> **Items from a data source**
+-------+

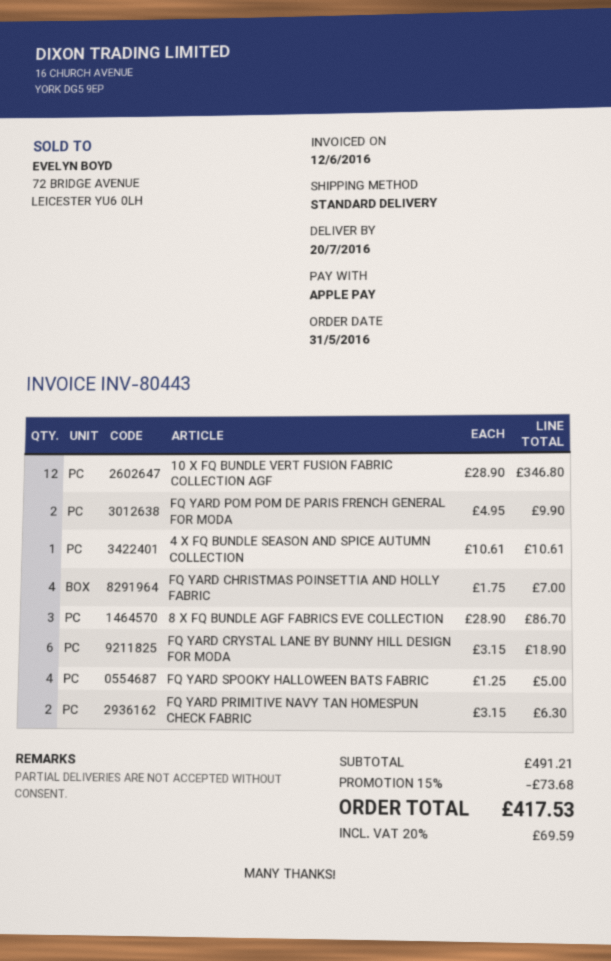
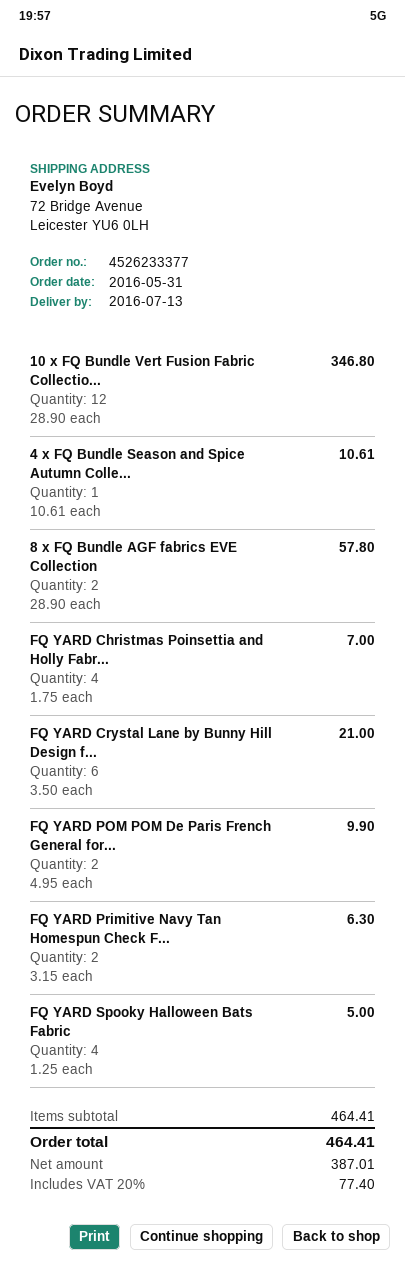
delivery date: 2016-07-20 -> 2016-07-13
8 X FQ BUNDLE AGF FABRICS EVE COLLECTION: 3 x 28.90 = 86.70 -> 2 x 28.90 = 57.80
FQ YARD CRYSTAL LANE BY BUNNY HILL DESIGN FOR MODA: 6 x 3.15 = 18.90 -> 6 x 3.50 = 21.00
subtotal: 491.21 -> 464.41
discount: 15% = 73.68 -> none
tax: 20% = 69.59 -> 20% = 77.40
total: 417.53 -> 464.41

+-------+

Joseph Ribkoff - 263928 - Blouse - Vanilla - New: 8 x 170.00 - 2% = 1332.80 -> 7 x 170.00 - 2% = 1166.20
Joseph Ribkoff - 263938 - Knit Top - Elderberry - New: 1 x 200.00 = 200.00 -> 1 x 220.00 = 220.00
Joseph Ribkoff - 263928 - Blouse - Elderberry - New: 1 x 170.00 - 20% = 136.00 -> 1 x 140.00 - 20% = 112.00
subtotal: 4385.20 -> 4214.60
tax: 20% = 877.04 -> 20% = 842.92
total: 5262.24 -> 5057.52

+-------+

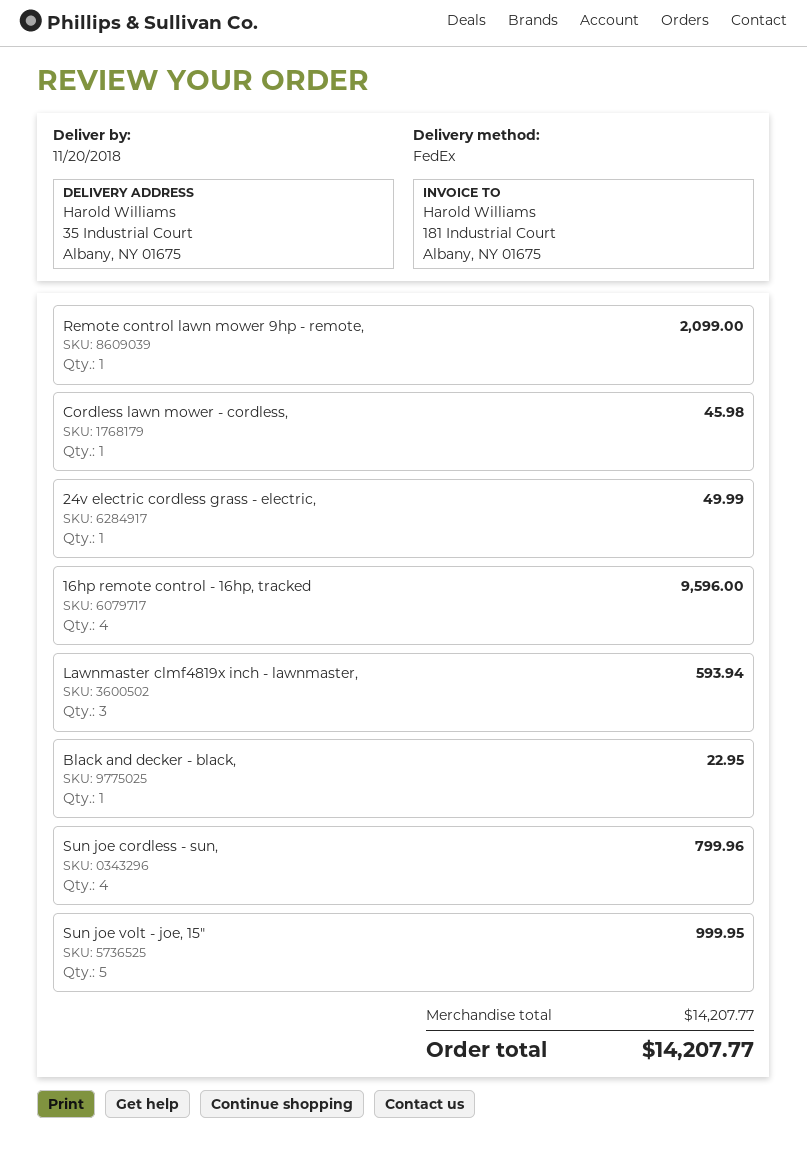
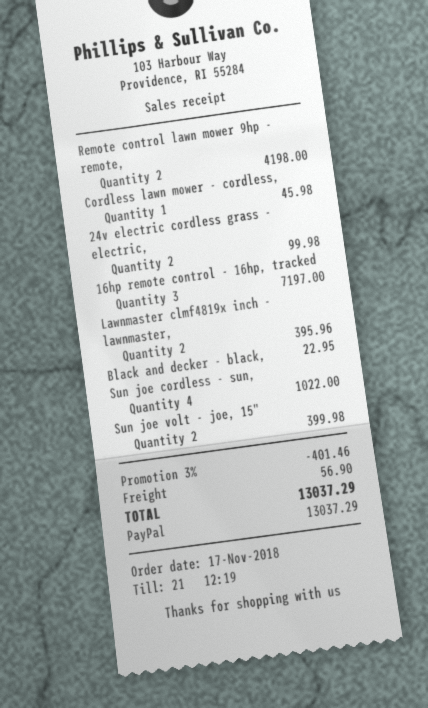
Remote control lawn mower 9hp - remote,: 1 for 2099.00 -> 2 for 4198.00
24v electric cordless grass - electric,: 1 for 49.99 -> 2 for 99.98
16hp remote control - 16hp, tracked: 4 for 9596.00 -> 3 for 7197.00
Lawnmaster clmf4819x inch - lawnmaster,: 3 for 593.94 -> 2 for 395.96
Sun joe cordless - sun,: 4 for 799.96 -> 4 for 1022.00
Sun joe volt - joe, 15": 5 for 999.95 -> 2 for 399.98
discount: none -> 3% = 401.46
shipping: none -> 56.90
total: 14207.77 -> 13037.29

+-------+

> **WHAT YOU NEED TO DO**
Copy the lines above exactly. Start with the line containing "Remote control lawn", end with the line containing "total: 14207.77 -> 13037.29", and include both.

> **ANSWER TO THE PROBLEM**
Remote control lawn mower 9hp - remote,: 1 for 2099.00 -> 2 for 4198.00
24v electric cordless grass - electric,: 1 for 49.99 -> 2 for 99.98
16hp remote control - 16hp, tracked: 4 for 9596.00 -> 3 for 7197.00
Lawnmaster clmf4819x inch - lawnmaster,: 3 for 593.94 -> 2 for 395.96
Sun joe cordless - sun,: 4 for 799.96 -> 4 for 1022.00
Sun joe volt - joe, 15": 5 for 999.95 -> 2 for 399.98
discount: none -> 3% = 401.46
shipping: none -> 56.90
total: 14207.77 -> 13037.29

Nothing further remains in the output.